I think it is better not to try to match the oberon colour with a dominant colour in the kindle in case they are almost the same, but not quite.  So for me the decals that work best are those with a touch of the colour (eg the red cover and Orient) and not say the first cover/decal you have - if the two broans are just slightly different then there will be a clash?  But the second option (letter eater) is a contrast so less likely to do so.

Fun, isnt it!


----------



## Jessi (Jun 19, 2009)

All of this is starting to give me a headache. I might just put all of my undecided decisions in a hat and draw for it.


----------



## Vegas_Asian (Nov 2, 2008)

combo 1!


----------



## kwajkat (Nov 6, 2008)

I like the combo 3 and the sky dragon but I would put the zen revisited decal with the sky dragon, ties in better. Glad you are the one making the decision and not me!


----------



## luv4kitties (Aug 18, 2009)

I have the Tree of Life (no skin yet) and it's just absolutely beautiful.  I also have trouble deciding on things (as you may be able to tell from my user name), so I understand your dilemma.  Fortunately, my hubby got me an Oberon for Christmas, so I didn't have to make the final decision (thank goodness).  Anyway, I think that you will love any Oberon cover that you get.  I don't think you can go wrong with any of them.  If you are, in any way, leaning towards one of the covers over the others, you should listen to your heart and go with that one.


----------



## 908tracy (Dec 15, 2009)

Hmmmmmmm, tough decision. Especially with all the combo's. However, there are two that really jumped out at me. 

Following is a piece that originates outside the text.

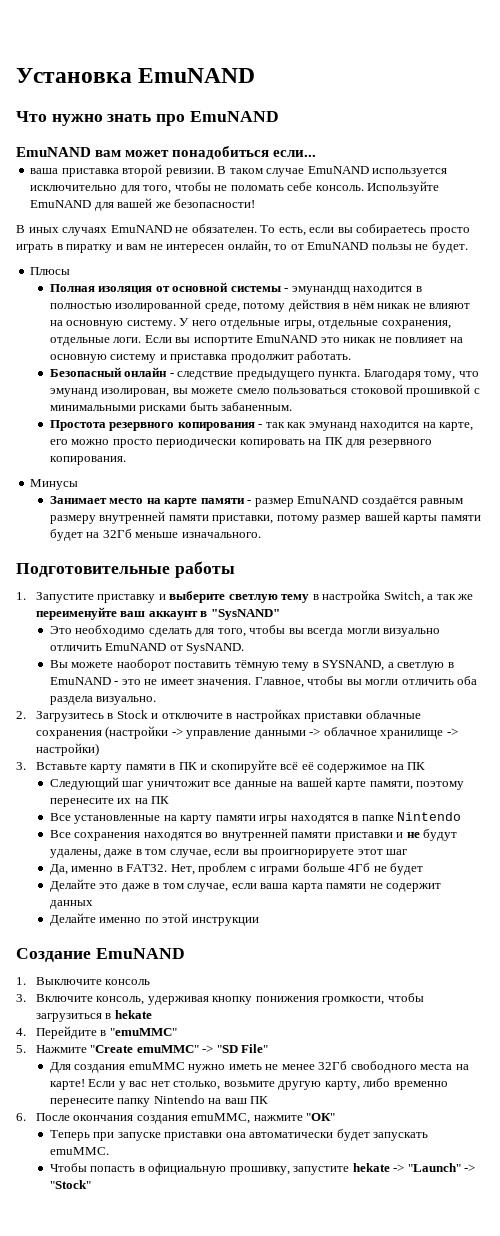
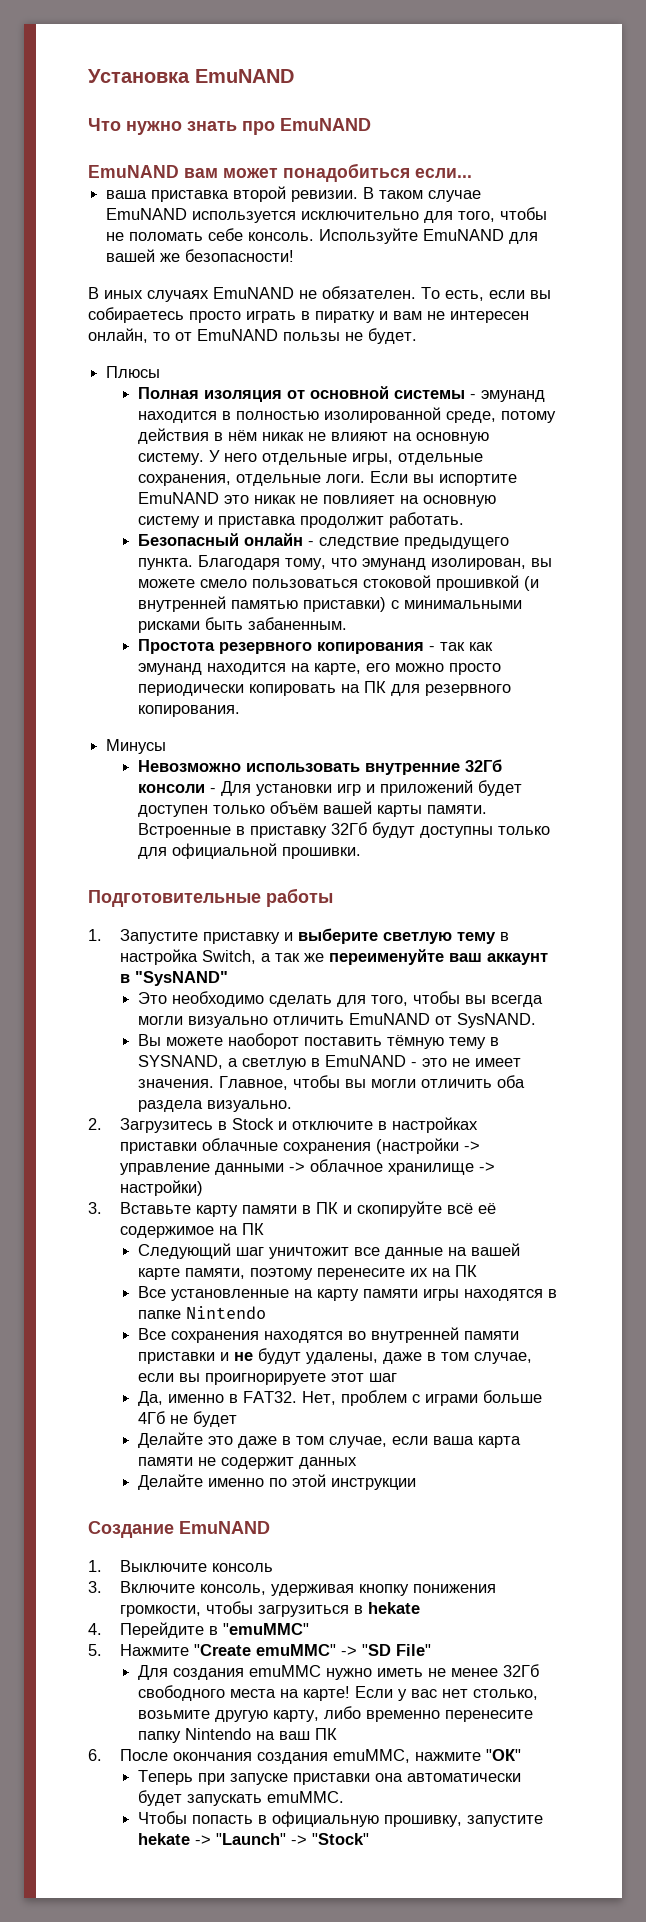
[291,286,350,295] эмунандщ -> [480,390,545,402] эмунанд
(471, 390) none -> [523,576,539,591] [137,596,386,612] (и внутренней памятью приставки)
[49,496,464,507] [49,511,481,524] [49,529,261,541] Занимает место на карте памяти - размер EmuNAND создаётся равным размеру внутренней памяти приставки, потому размер вашей карты памяти будет на 32Гб меньше изначального. -> [137,759,502,775] [137,780,522,796] [137,801,487,817] [137,822,550,838] [137,843,361,859] Невозможно использовать внутренние 32Гб консоли - Для установки игр и приложений будет доступен только объём вашей карты памяти. Встроенные в приставку 32Гб будут доступны только для официальной прошивки.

#1- like you said "the classic". I just love that combo and if you get tired of the skin down the road, there are a ton that would go with it nicely.

#3- I really like the skin you chose to go along with that one! That zen is very pretty, not too busy, but just enough.

Now to confuse you further, as the PP mentioned, zen really does go well with the red dragon as well!

Have fun and go with your gut!!! (which one says....Jessi's Kindle)


----------



## RhondaRN (Dec 27, 2009)

Oh my dear, I could hardly make up my OWN mind on Oberon covers!!!  But I will say, every single cover and skin you have picked out are absolutely beautiful!!!!  (see how much I've helped you.  )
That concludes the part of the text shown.